Hi. This Friday, we are going to be having our regular Friday conversation with Marc Lamont Hill. I’ve known Marc for a while and think he’s one of the most interesting and important voices about Israel-Palestine and about Black Americans. And I wanted to talk to him about the series of incidents of antisemitism that have emerged recently with Kanye West and Kylie Irving, and the controversy about Dave Chappelle, because I think it raises a set of longstanding questions about Black-Jewish relations that I think haven’t been discussed in as useful and thoughtful a way as possible, and that I think also need to be discussed in tandem with the idea of anti-Palestinian bigotry. Which is, as I’ve written and as Marc has talked about, is a kind of a bigotry that is so pervasive that I think is often invisible in American conversation. And I also want to talk to Marc because Marc was himself unfairly accused of antisemitism. And I want to talk to him about that experience and what he’s learned from it and what we can all learn from it.

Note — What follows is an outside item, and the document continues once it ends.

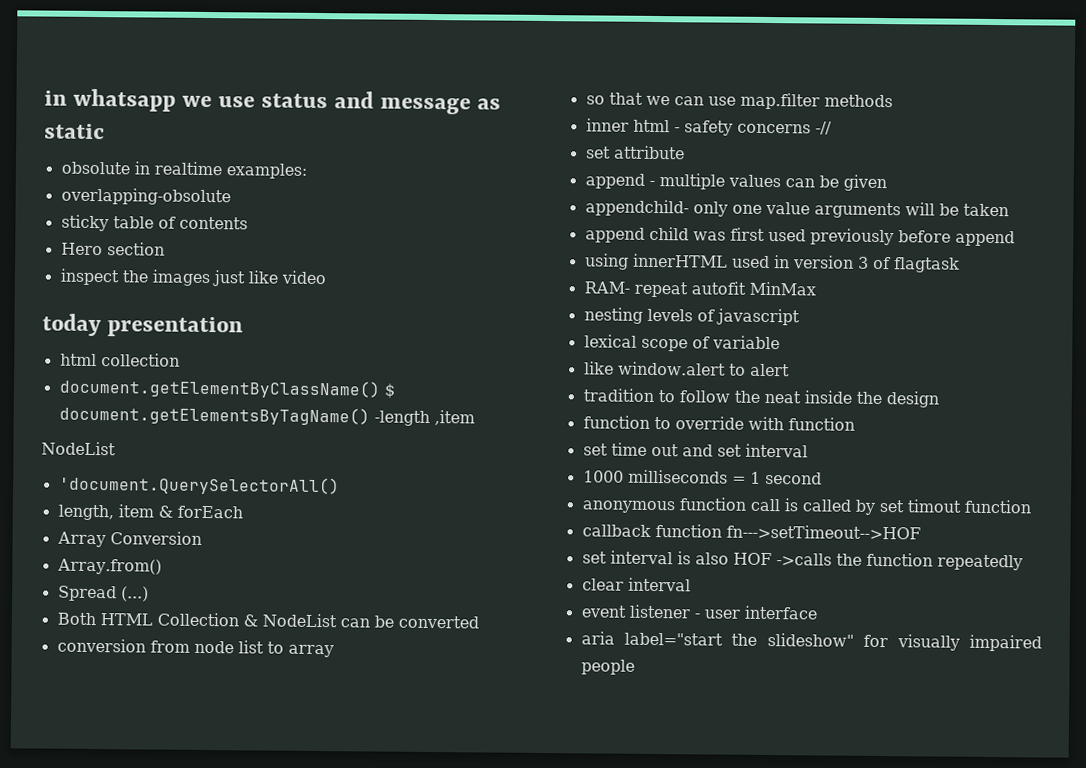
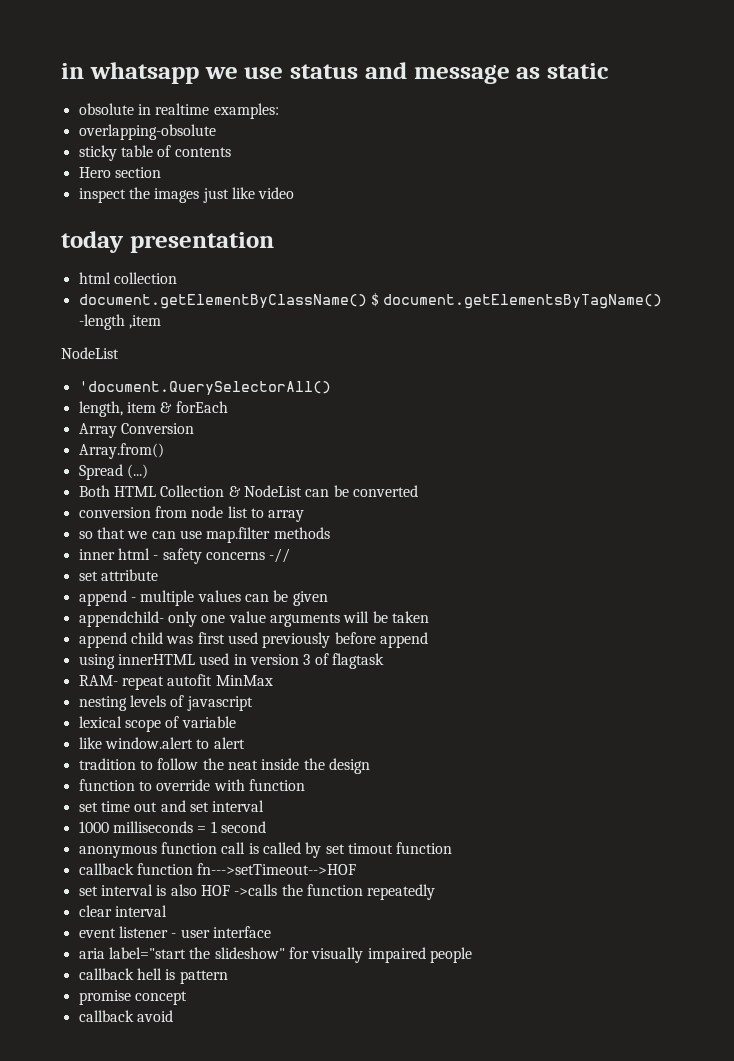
+ callback hell is pattern
+ promise concept
+ callback avoid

Today, I wanted to talk for a minute about one particular line in an interesting new essay in The Atlantic by George Packer. The essay is called—and I’ll put a link in the in the email—is called “A New Theory of American Power.” Then the subtitle is “The US can and must use its power for good.” I don’t want to talk about the whole essay. I want to talk about one line in particular. George Packer, I should say, is someone whose writing I’ve admired and learned from for a long time, and I think he’s a very good journalist and an interesting analyst. And I actually think this essay, which suggests a kind of a shift that’s taking place largely as a result of the war on Ukraine, which is moving us a little bit away from the kind of post-Iraq, post-Afghanistan moment when there was a stronger sense that the United States was doing a lot of damage around the world. And I think that the war in Ukraine is kind of returning Washington, for better and also then for worse in some ways that worry me, I think to a moment which is a little bit more like the 1990s, and even like the post-9/11 moment, which is a kind of restored faith in the kind of virtue of America’s power around the world. But I don’t want to talk about the argument in total. I want to talk about one particular line, which I think is really interesting and revealing. And I say this again, this criticism, I say this as someone who generally admires George Packer’s work a lot. George Packer writes quote, “the American-led order lasted three-quarters of a century. And people struggling for democracy in other countries are less eager to see it end than the Quincy Institute is.” For those you who don’t know, the Quincy Institute is a new think tank, which is kind of organized around the principle of restraint, that America should be less involved, militarily at least, around the world.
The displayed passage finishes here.